**WHAT YOU ARE ASKED TO DO**
In the entries below, find the line with "-107,8 +107,6 @@" and the line with "-감사할 때가 자주 있습니다.</p>". Print those two and everything between them exactly, and nothing else.

**INFORMATION SUPPLIED**
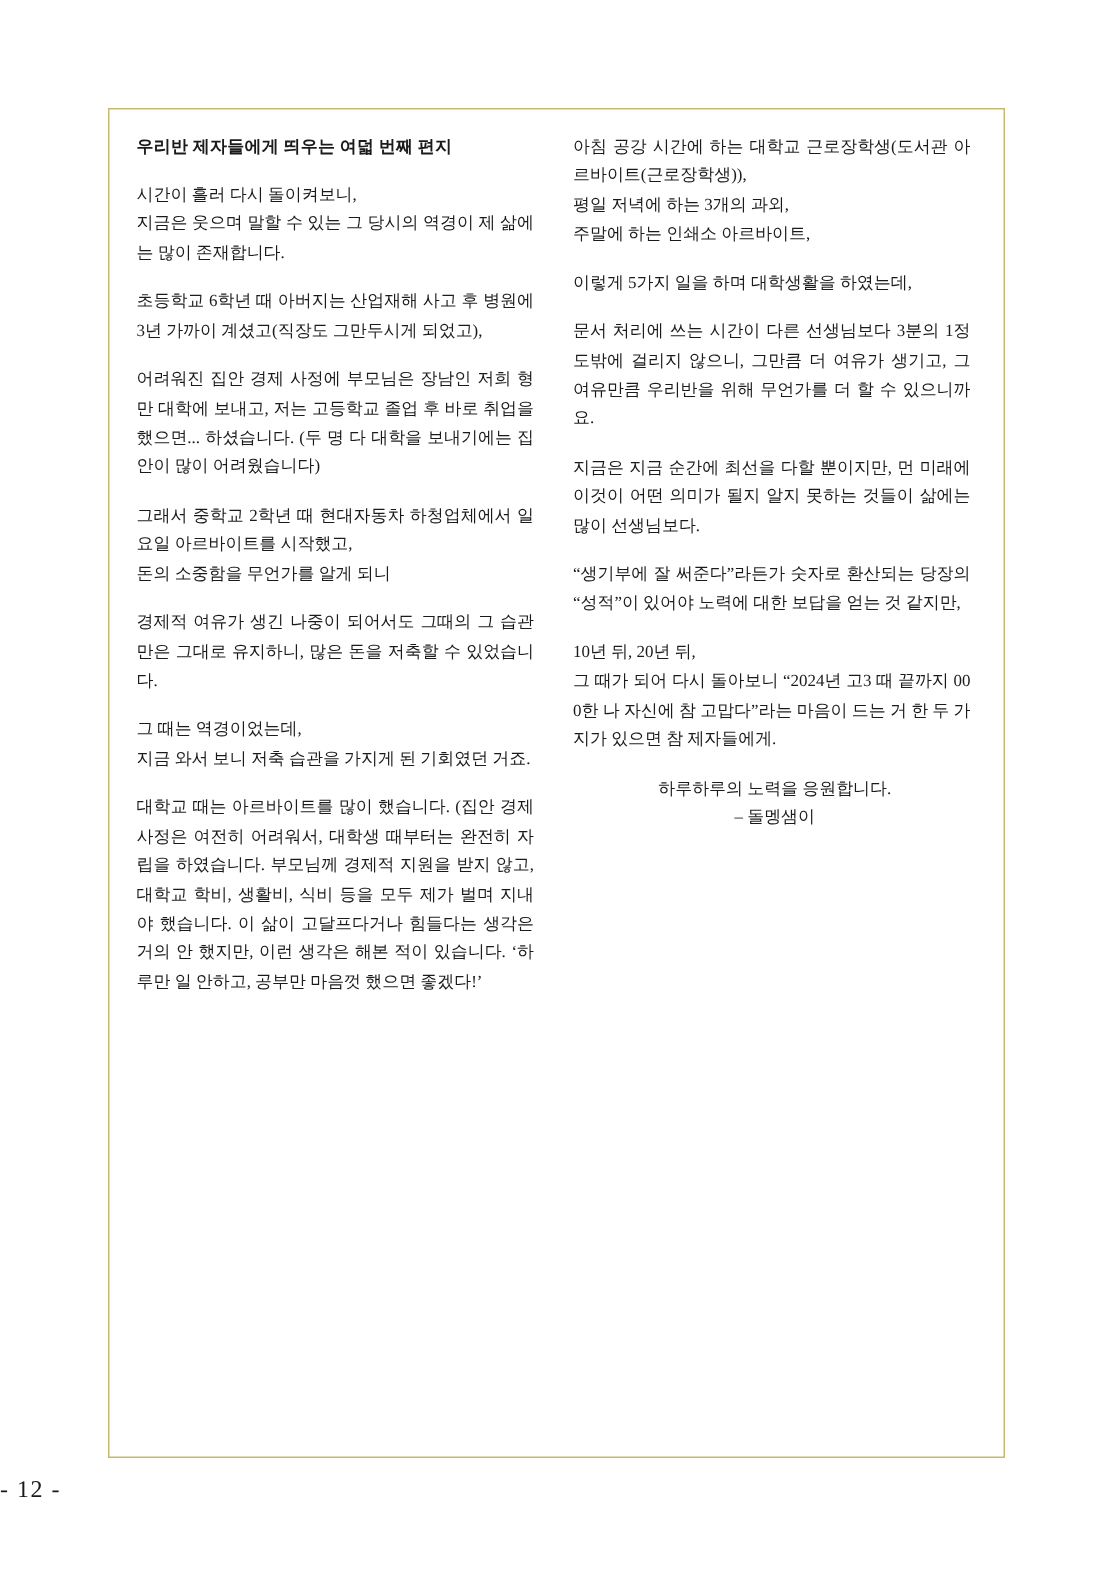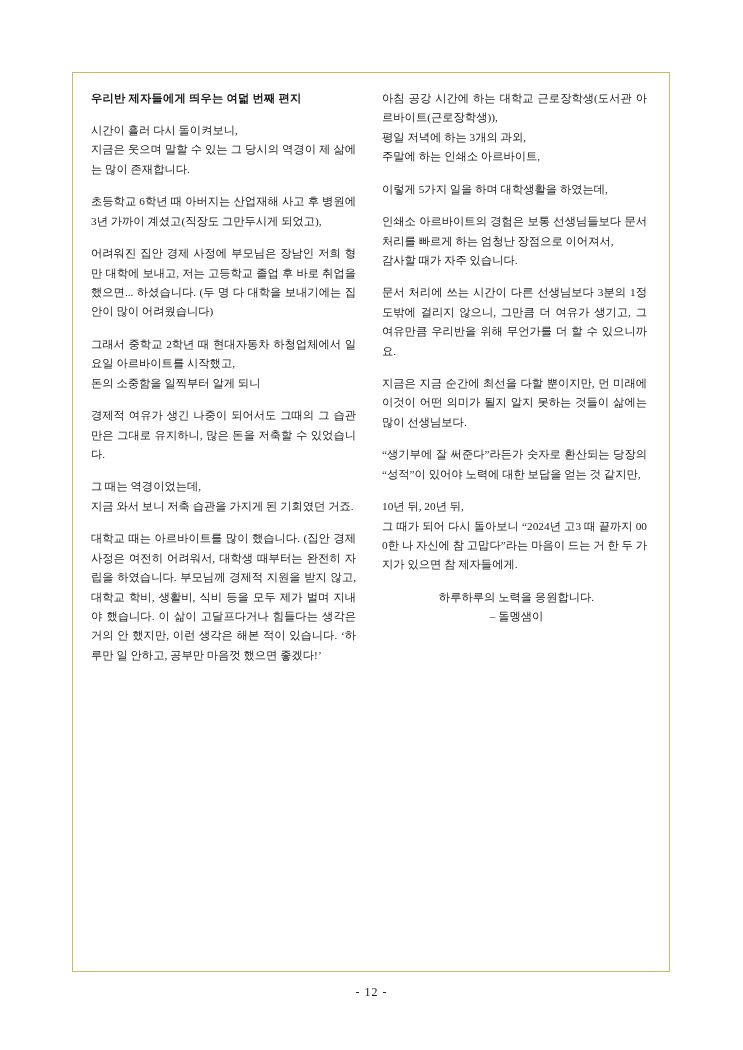--- a/index.html
+++ b/index.html
@@ -107,8 +107,6 @@
 평일 저녁에 하는 3개의 과외,
 주말에 하는 인쇄소 아르바이트,</p>
         <p class="para">이렇게 5가지 일을 하며 대학생활을 하였는데,</p>
-        <p class="para">인쇄소 아르바이트의 경험은 보통 선생님들보다 문서 처리를 빠르게 하는 엄청난 장점으로 이어져서,
-감사할 때가 자주 있습니다.</p>
         <p class="para">문서 처리에 쓰는 시간이 다른 선생님보다 3분의 1정도밖에 걸리지 않으니, 그만큼 더 여유가 생기고, 그 여유만큼 우리반을 위해 무언가를 더 할 수 있으니까요.</p>
         <p class="para">지금은 지금 순간에 최선을 다할 뿐이지만, 먼 미래에 이것이 어떤 의미가 될지 알지 못하는 것들이 삶에는 많이 선생님보다.</p>
         <p class="para">“생기부에 잘 써준다”라든가 숫자로 환산되는 당장의 “성적”이 있어야 노력에 대한 보답을 얻는 것 같지만,</p>

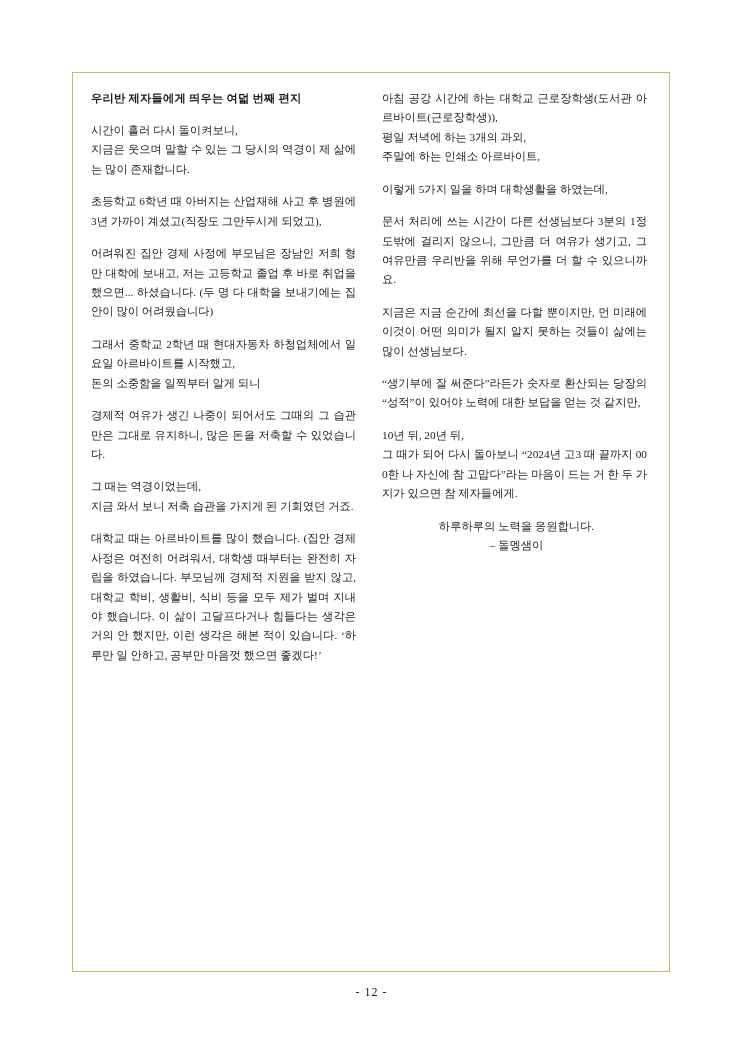--- a/index.html
+++ b/index.html
@@ -95,7 +95,7 @@
         <p class="para">초등학교 6학년 때 아버지는 산업재해 사고 후 병원에 3년 가까이 계셨고(직장도 그만두시게 되었고),</p>
         <p class="para">어려워진 집안 경제 사정에 부모님은 장남인 저희 형만 대학에 보내고, 저는 고등학교 졸업 후 바로 취업을 했으면... 하셨습니다. (두 명 다 대학을 보내기에는 집안이 많이 어려웠습니다)</p>
         <p class="para">그래서 중학교 2학년 때 현대자동차 하청업체에서 일요일 아르바이트를 시작했고,
-돈의 소중함을 일찍부터 알게 되니</p>
+돈의 소중함을 무언가를 알게 되니</p>
         <p class="para">경제적 여유가 생긴 나중이 되어서도 그때의 그 습관만은 그대로 유지하니, 많은 돈을 저축할 수 있었습니다.</p>
         <p class="para">그 때는 역경이었는데,
 지금 와서 보니 저축 습관을 가지게 된 기회였던 거죠.</p>

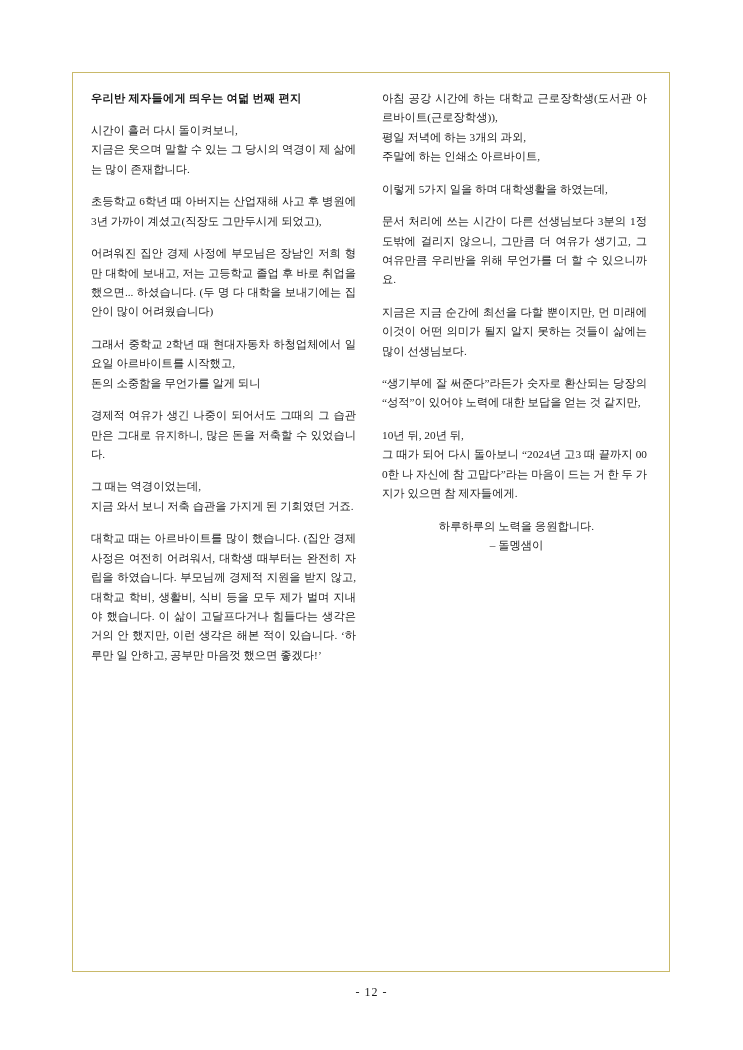--- a/index.html
+++ b/index.html
@@ -75,8 +75,7 @@
     left: 0;
     top: 985px;
     width: 743px;
-    text-align: center;
-    font-size: 12px;
+    font-size: 16px;
     color: #1a1a1a;
     letter-spacing: 1px;
   }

**ANSWER TO THIS PROBLEM**
@@ -107,8 +107,6 @@
 평일 저녁에 하는 3개의 과외,
 주말에 하는 인쇄소 아르바이트,</p>
         <p class="para">이렇게 5가지 일을 하며 대학생활을 하였는데,</p>
-        <p class="para">인쇄소 아르바이트의 경험은 보통 선생님들보다 문서 처리를 빠르게 하는 엄청난 장점으로 이어져서,
-감사할 때가 자주 있습니다.</p>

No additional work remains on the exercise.